EXERCISE DIRECTIONS: Write back every entry exactly as it reads, with the pictures left behind.

WORKING DATA:
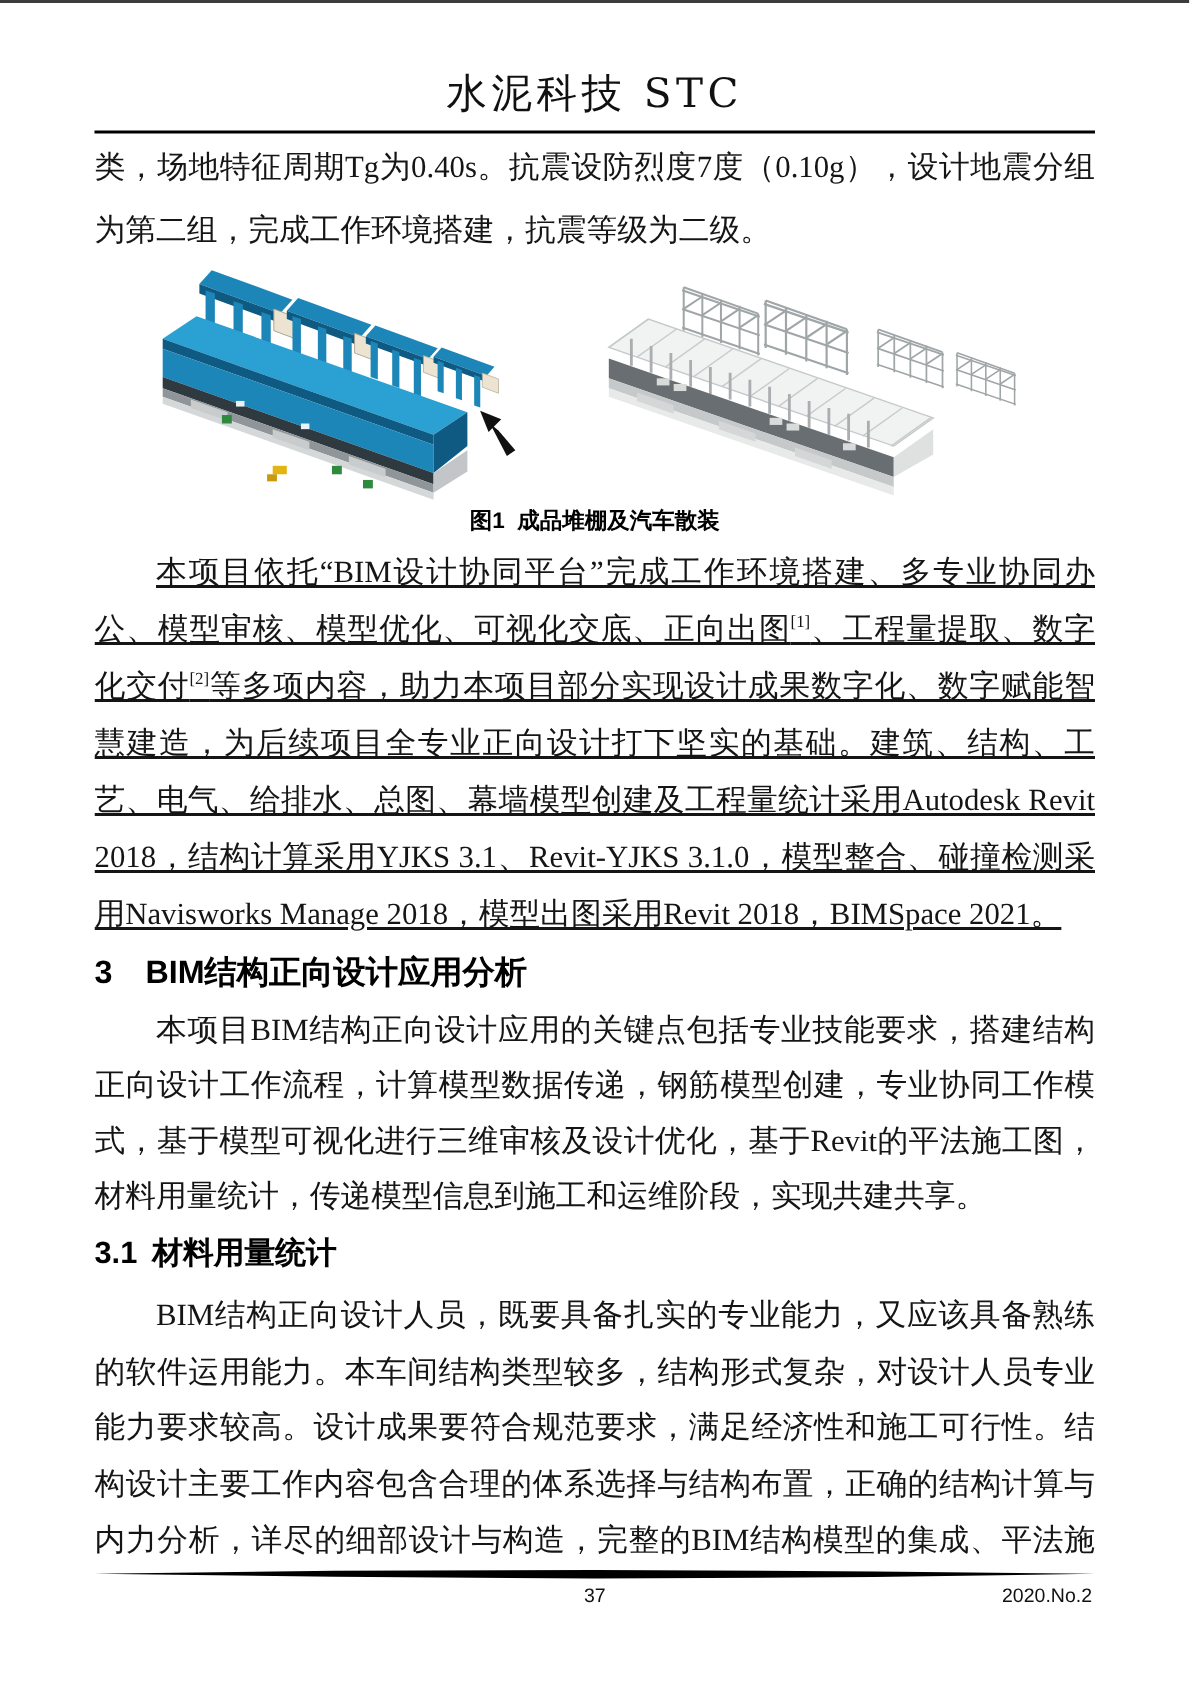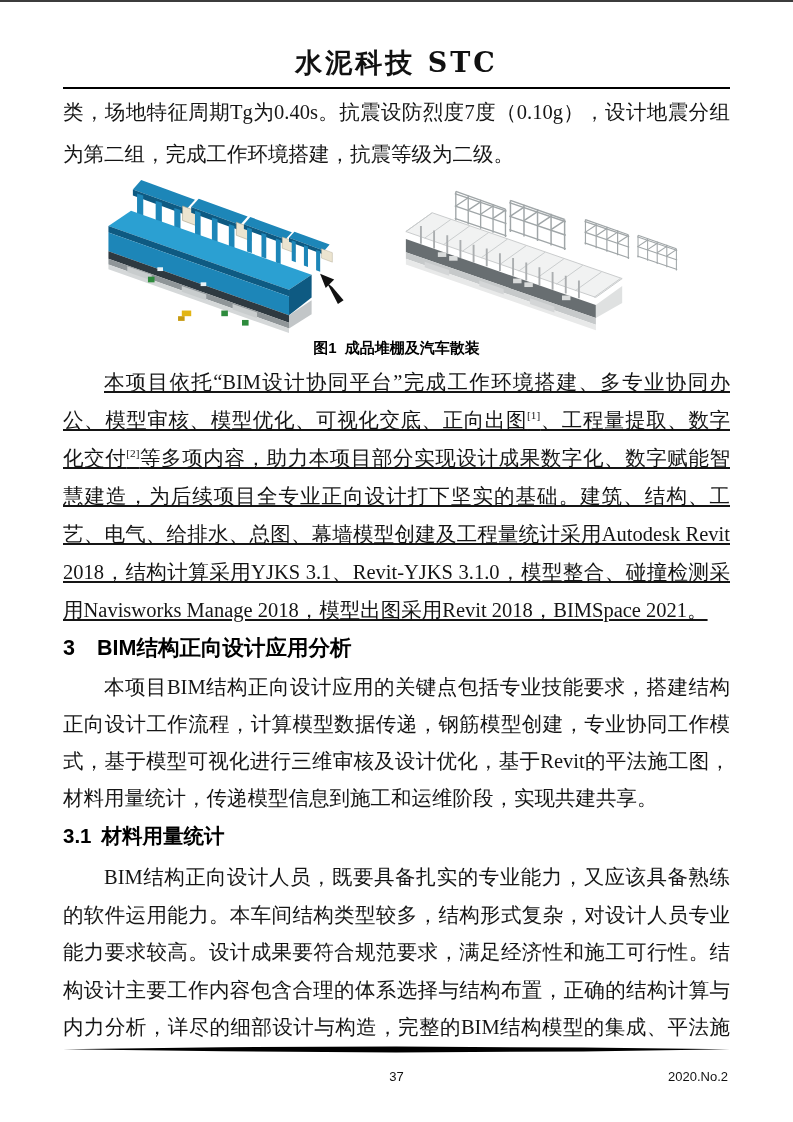"水泥科技 STC" .journal-title { font-weight: bold -> normal }
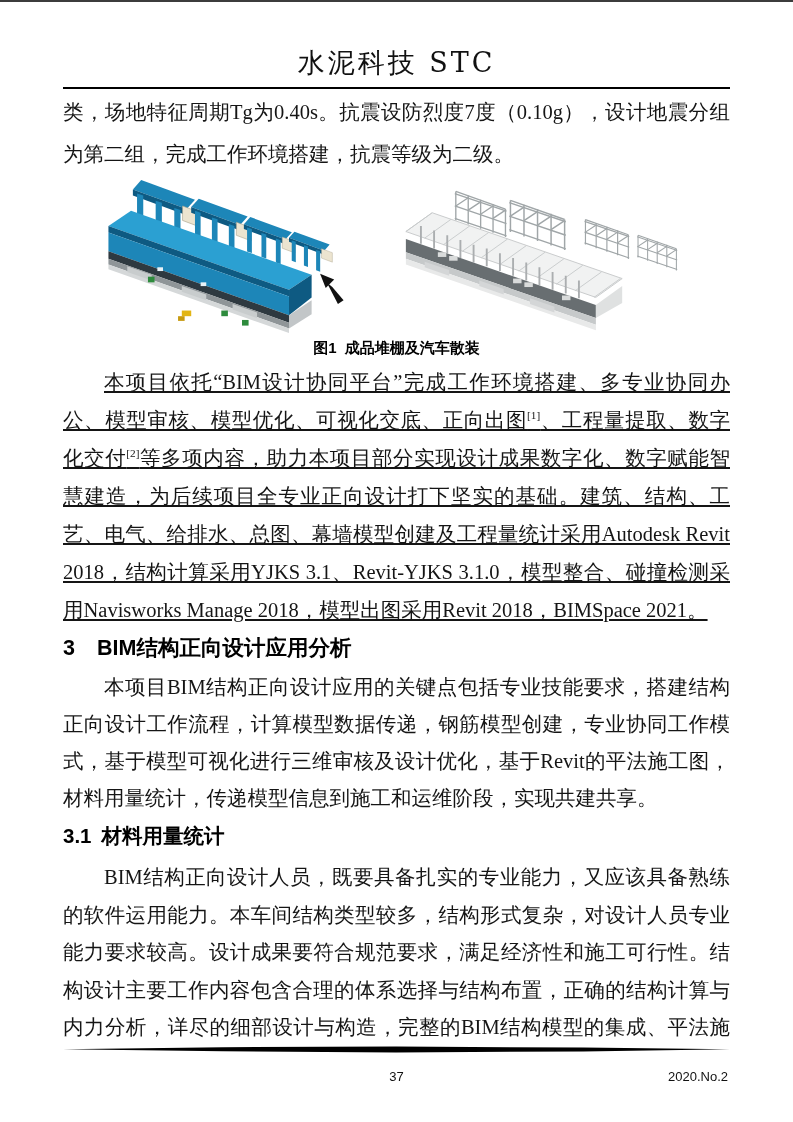"37" .footer-meta { margin-top: 14px -> 1px }
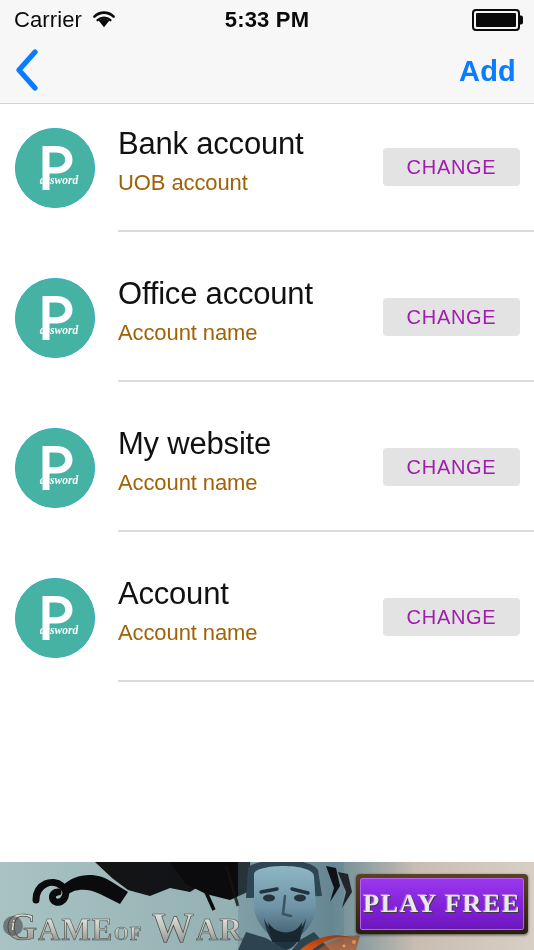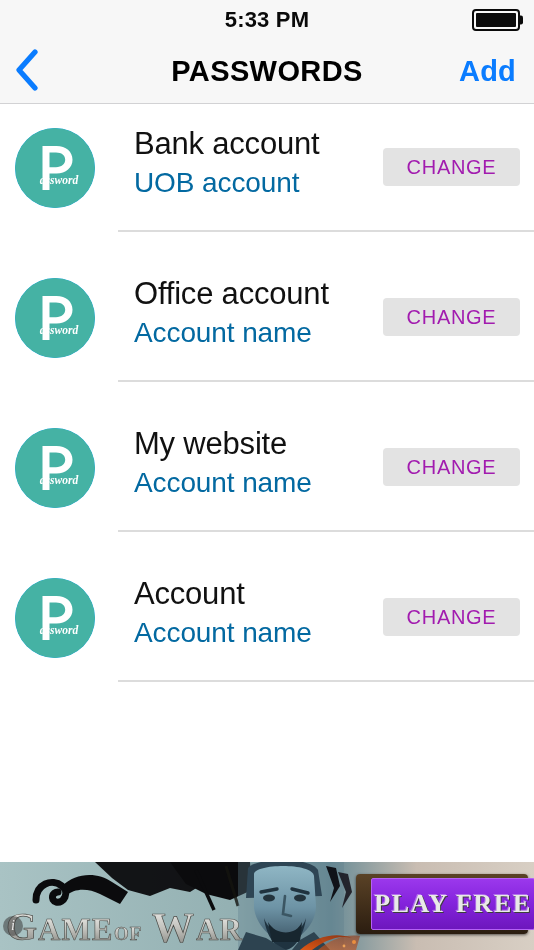"Carrier" div.status-left { html: none -> <div> <span>Carrier</span> <span> <svg> <path></path> <path></path> <path></path> </svg> </span> </div> }
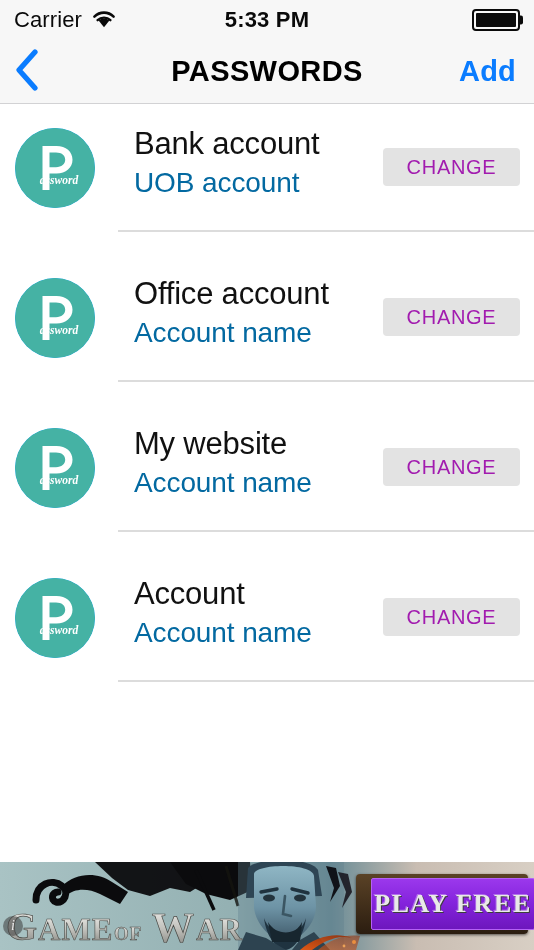"PASSWORDS" div.nav-title { html: <div>PASSWORDS</div> -> none }
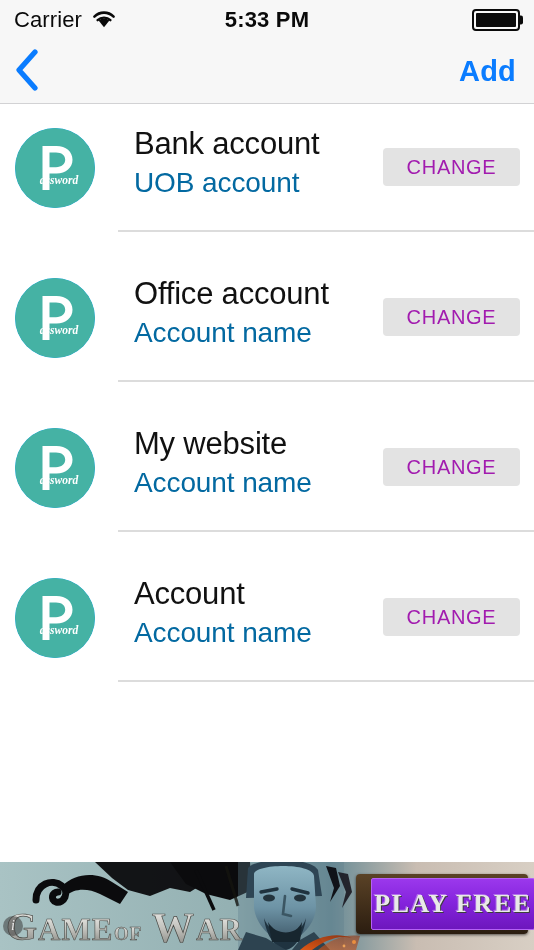"Bank account" .row-texts { margin-left: 39px -> 23px }
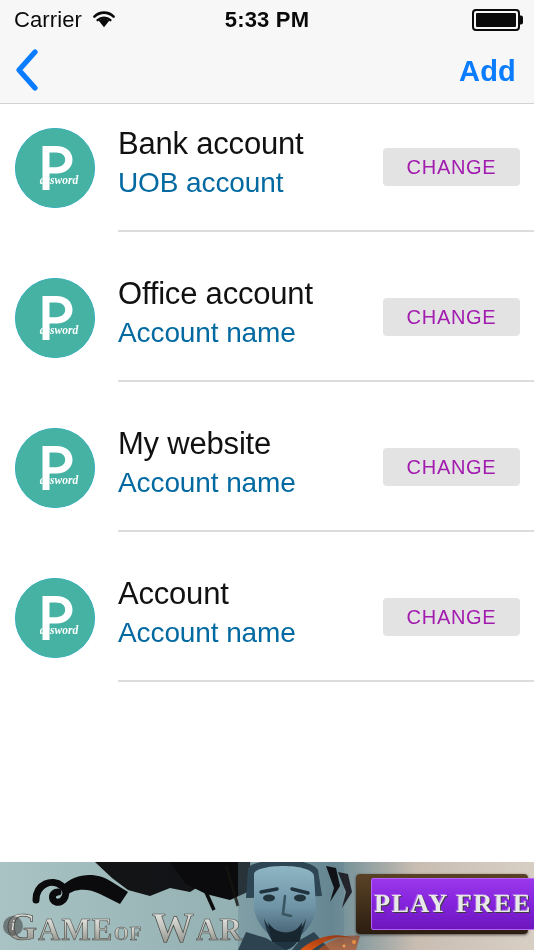"UOB account" .row-subtitle { color: #0369a1 -> #a16207; font-size: 28px -> 22px }
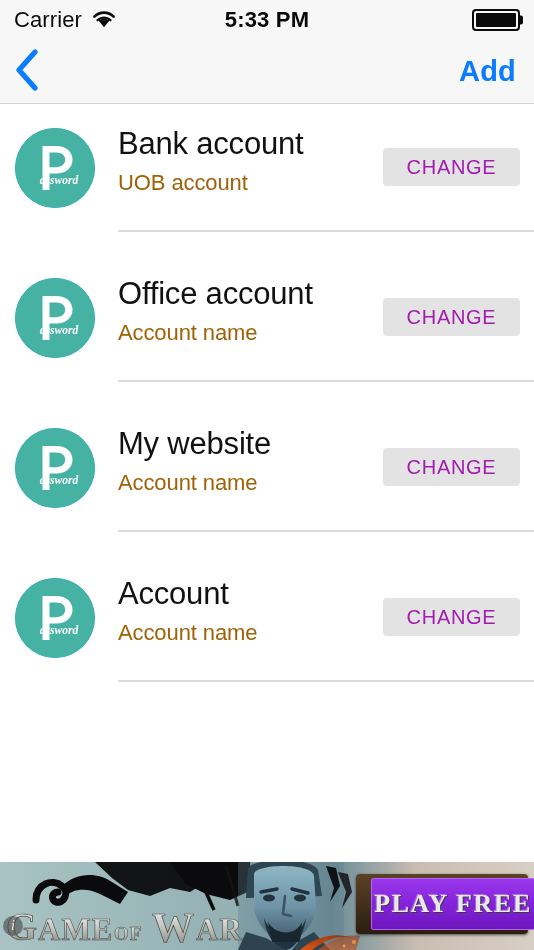"PLAY FREE" .play-free-inner { margin-left: 11px -> none }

OUTPUT FOR THIS EXERCISE:
"水泥科技 STC" .journal-title { font-weight: bold -> normal }
"37" .footer-meta { margin-top: 14px -> 1px }
"Carrier" div.status-left { html: none -> <div> <span>Carrier</span> <span> <svg> <path></path> <path></path> <path></path> </svg> </span> </div> }
"PASSWORDS" div.nav-title { html: <div>PASSWORDS</div> -> none }
"Bank account" .row-texts { margin-left: 39px -> 23px }
"UOB account" .row-subtitle { color: #0369a1 -> #a16207; font-size: 28px -> 22px }
"PLAY FREE" .play-free-inner { margin-left: 11px -> none }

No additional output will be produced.